After the Mass I had arranged for a reception in the church hall. Sandwiches and sausage rolls, pork pies, salads, cakes and desserts filled the tables, all overseen by the priest’s housekeeper. Only five of us stayed. The British Legion contingent departed and the Dunkirk veterans had other appointments to keep. My sister, wife, myself and two others surveyed the vast spread. It was a sorry little group.
‘What are you going to do with all this food?’ the housekeeper asked me.
‘Perhaps you might give it to the down-and-outs,’ I suggested.
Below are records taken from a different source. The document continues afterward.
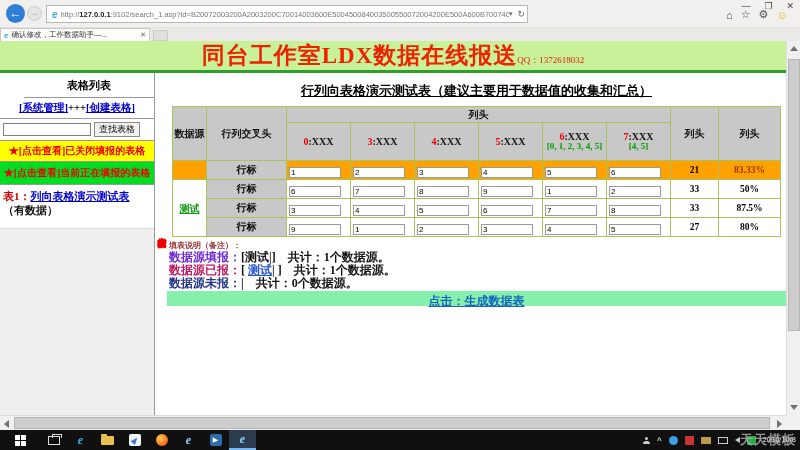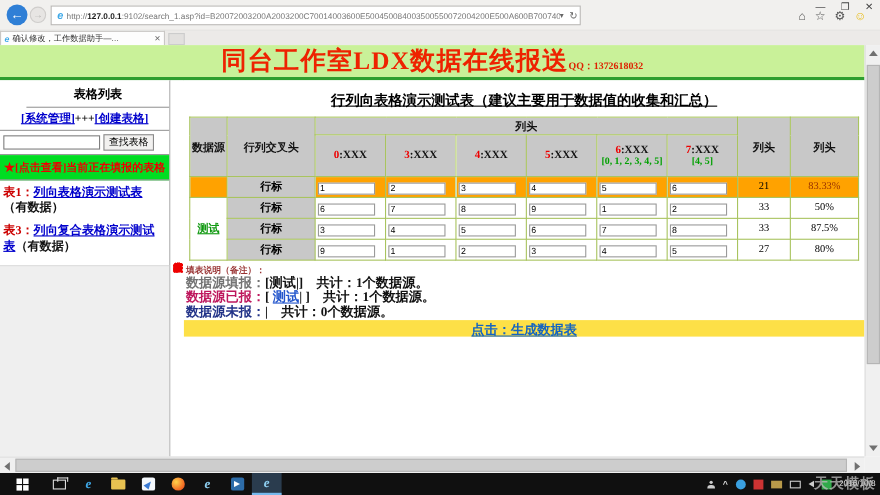--- a/index.html
+++ b/index.html
@@ -37,7 +37,7 @@
   .page { position:absolute; top:41px; left:0; width:800px; height:389px; background:#fff; font-family:"Liberation Serif", serif; }
   .banner { position:absolute; top:0; left:0; width:786px; height:29px; background:#c9f199; display:flex; align-items:center; justify-content:center; }
   .banner-title { color:#ee2200; font-size:23px; font-weight:bold; letter-spacing:1px; }
-  .banner-qq { color:#dd2200; font-size:9px; font-weight:bold; margin-top:10px; }
+  .banner-qq { color:#dd2200; font-size:9px; font-weight:normal; margin-top:10px; }
   .greenline { position:absolute; top:29px; left:0; width:786px; height:3px; background:#2f9e2f; }
   .content { position:absolute; top:32px; left:0; width:786px; height:342px; display:flex; }
 

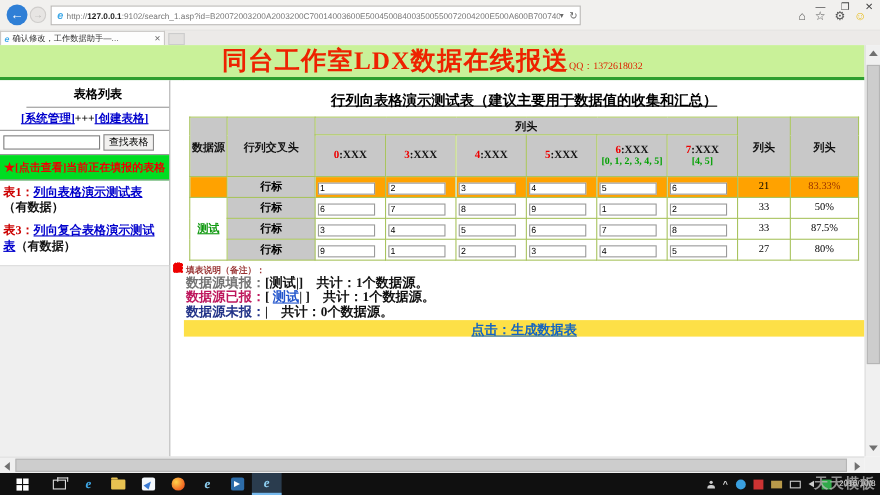--- a/index.html
+++ b/index.html
@@ -196,6 +196,7 @@
           <input style="">
           <button class="sb-btn">查找表格</button>
         </div>
+        <div class="sb-yellow">★[点击查看]已关闭填报的表格</div>
         <div class="sb-green">★[点击查看]当前正在填报的表格</div>
         <div class="sb-list">
           <div class="sb-item">

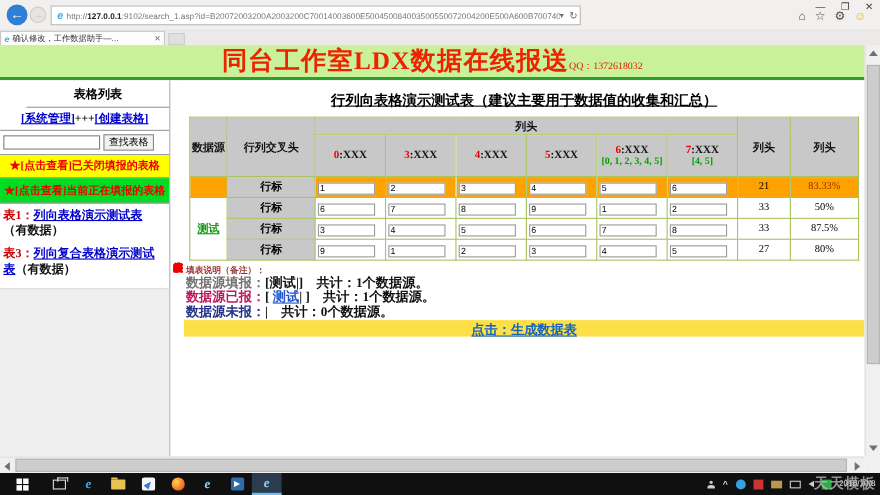--- a/index.html
+++ b/index.html
@@ -75,7 +75,7 @@
   td.cell { background:#fff; height:14px; padding-left:2px; }
   tr.hl td.cell, td.ds-hl, td.sum-hl, td.pct-hl { background:#ffa200; }
   .t-input { width:52px; height:11px; font-size:8px; border:1px solid #9a9a9a; padding:0 1px; background:#fff; font-family:"Liberation Sans", sans-serif; }
-  td.sum, td.pct { text-align:center; font-size:9.5px; font-weight:normal; }
+  td.sum, td.pct { text-align:center; font-size:9.5px; font-weight:bold; }
   td.pct-hl { color:#993300; }
   td.ds { background:#fff; text-align:center; vertical-align:middle; }
   .ds-link { color:#119911; font-size:10px; font-weight:bold; text-decoration:underline; word-break:break-all; line-height:1.1; display:block; }

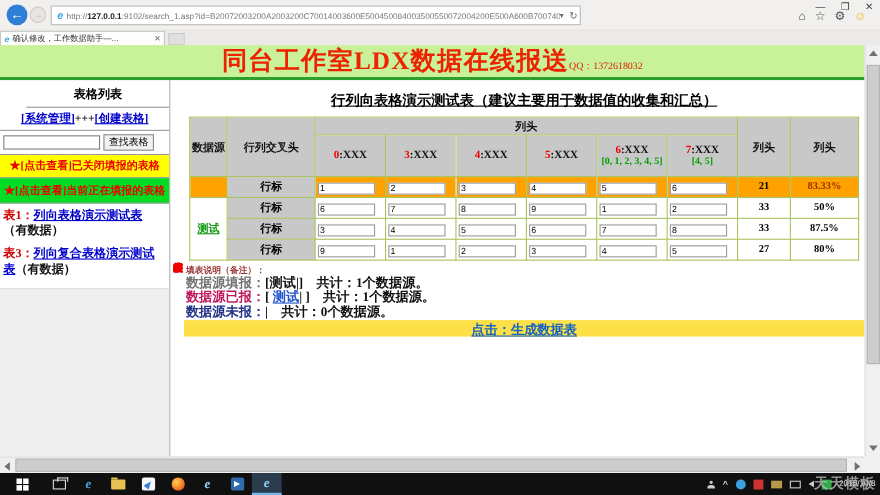--- a/index.html
+++ b/index.html
@@ -202,9 +202,6 @@
           <div class="sb-item">
             <span class="sb-idx">表1：</span><a class="sb-link">列向表格演示测试表</a><span class="sb-status">（有数据）</span>
           </div>
-          <div class="sb-item">
-            <span class="sb-idx">表3：</span><a class="sb-link">列向复合表格演示测试表</a><span class="sb-status">（有数据）</span>
-          </div>
         </div>
         <div class="sb-fill"></div>
       </div>

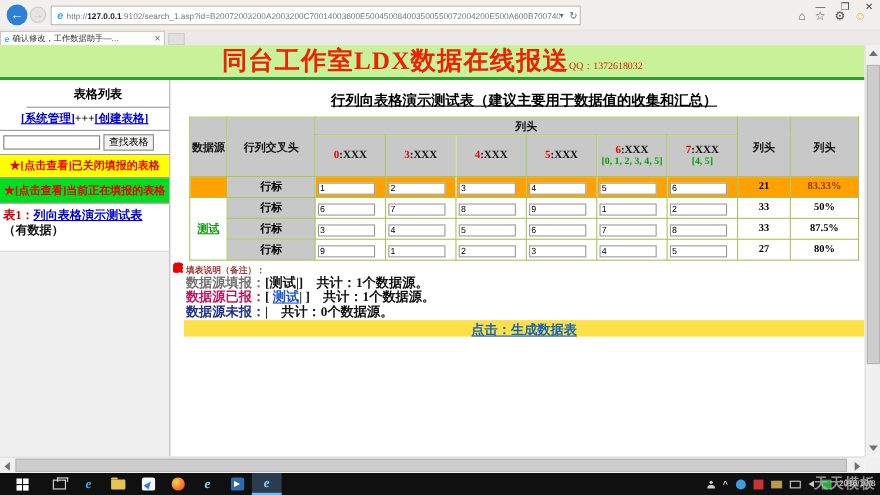--- a/index.html
+++ b/index.html
@@ -84,7 +84,7 @@
   .notes { margin:4px 0 0 2px; line-height:13px; }
   .notes-title { font-size:8px; color:#993333; font-weight:bold; line-height:10px; }
   .note-line { font-size:12px; font-weight:bold; color:#111; }
-  .nl-blue { color:#737373; }
+  .nl-blue { color:#6d28d9; }
   .nl-red { color:#be185d; }
   .nl-navy { color:#223388; }
   .note-link { color:#2255cc; text-decoration:underline; }

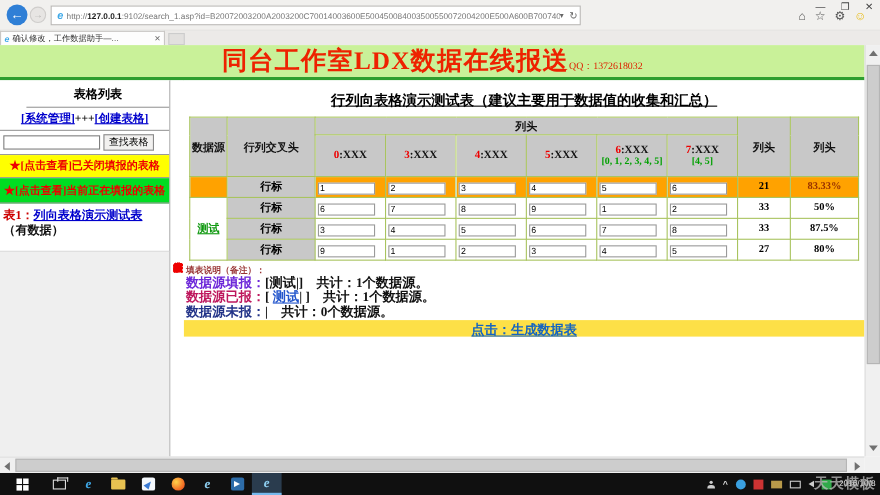--- a/index.html
+++ b/index.html
@@ -88,7 +88,7 @@
   .nl-red { color:#be185d; }
   .nl-navy { color:#223388; }
   .note-link { color:#2255cc; text-decoration:underline; }
-  .gen-bar { width:100%; height:15px; background:#fde047; text-align:center; margin-top:1px; }
+  .gen-bar { width:100%; height:15px; background:#86efac; text-align:center; margin-top:1px; }
   .gen-link { color:#1565c0; font-size:12px; font-weight:bold; text-decoration:underline; line-height:15px; }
‘Over my dead body,’ she replied, ‘not after what the dirty devils did in the canon’s holy water font!’
19
Uncle Jimmy was Mum’s younger brother. He was a slim, strikingly good-looking man with pale blue eyes and a captivating smile, so it came as no surprise that he was ‘one for the ladies’. He would always arrive at the door with a great smile and a present for me – I guess of all his nephews and nieces he had a bit of a soft spot for the youngest. I still have his presents: the pair of binoculars in the simulated leather case, the pencil box with the sliding lid, the Dinky toys, the picture book of famous British heroes, the Thomas the Tank Engine books. He was a romancer was Uncle Jimmy, an adventurer, a risk-taker and one of the most generous and loving men it has been my good fortune to meet. When only seven he left home, caught a bus to the station in Rotherham and went on to Liverpool, where he boarded a ship for Ireland. How he managed to get all the way from Yorkshire to Galway at that tender age without a penny is quite amazing. I was told that even at the age of seven he had ‘a touch of the Blarney’, for he convinced a group of friendly soldiers to take him under their wing and that his parents were waiting for him on the quay in Dublin.